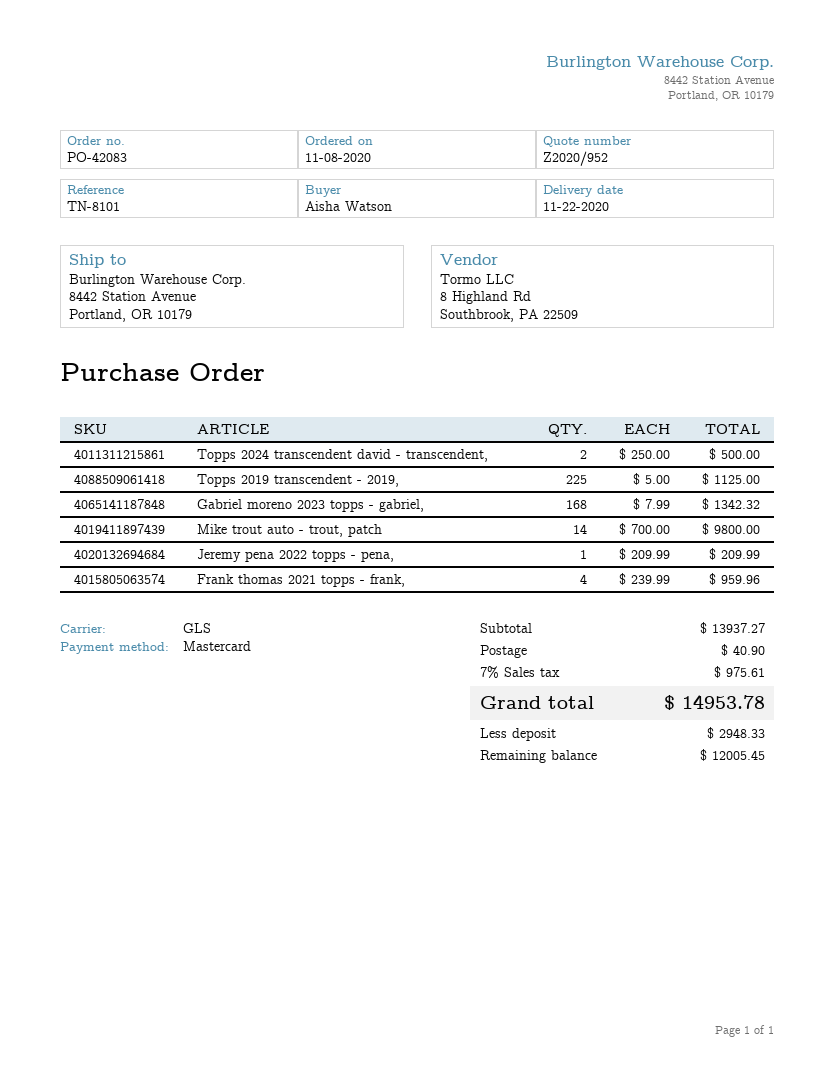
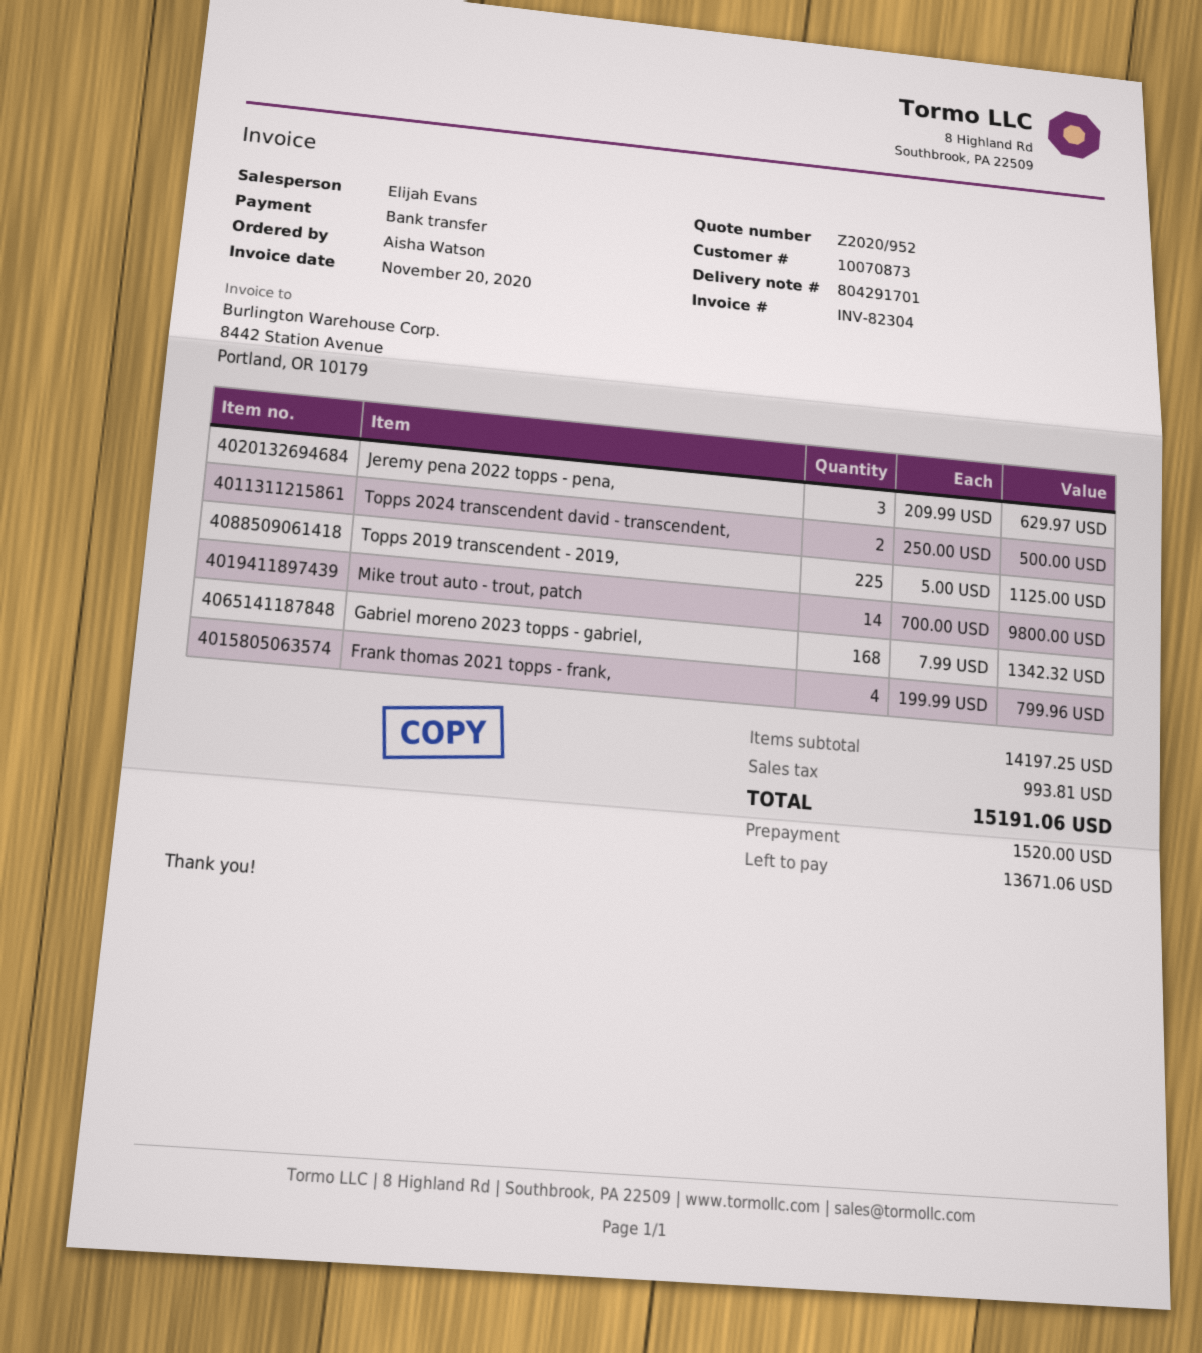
payment method: Mastercard -> bank transfer
Jeremy pena 2022 topps - pena,: 1 x 209.99 = 209.99 -> 3 x 209.99 = 629.97
Frank thomas 2021 topps - frank,: 4 x 239.99 = 959.96 -> 4 x 199.99 = 799.96
subtotal: 13937.27 -> 14197.25
shipping: 40.90 -> none
tax: 975.61 -> 993.81
total: 14953.78 -> 15191.06
deposit: 2948.33 -> 1520.00
balance: 12005.45 -> 13671.06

Exercise details
State the number of lines above that hold the string "topps", with nothing added.

Solved problem
2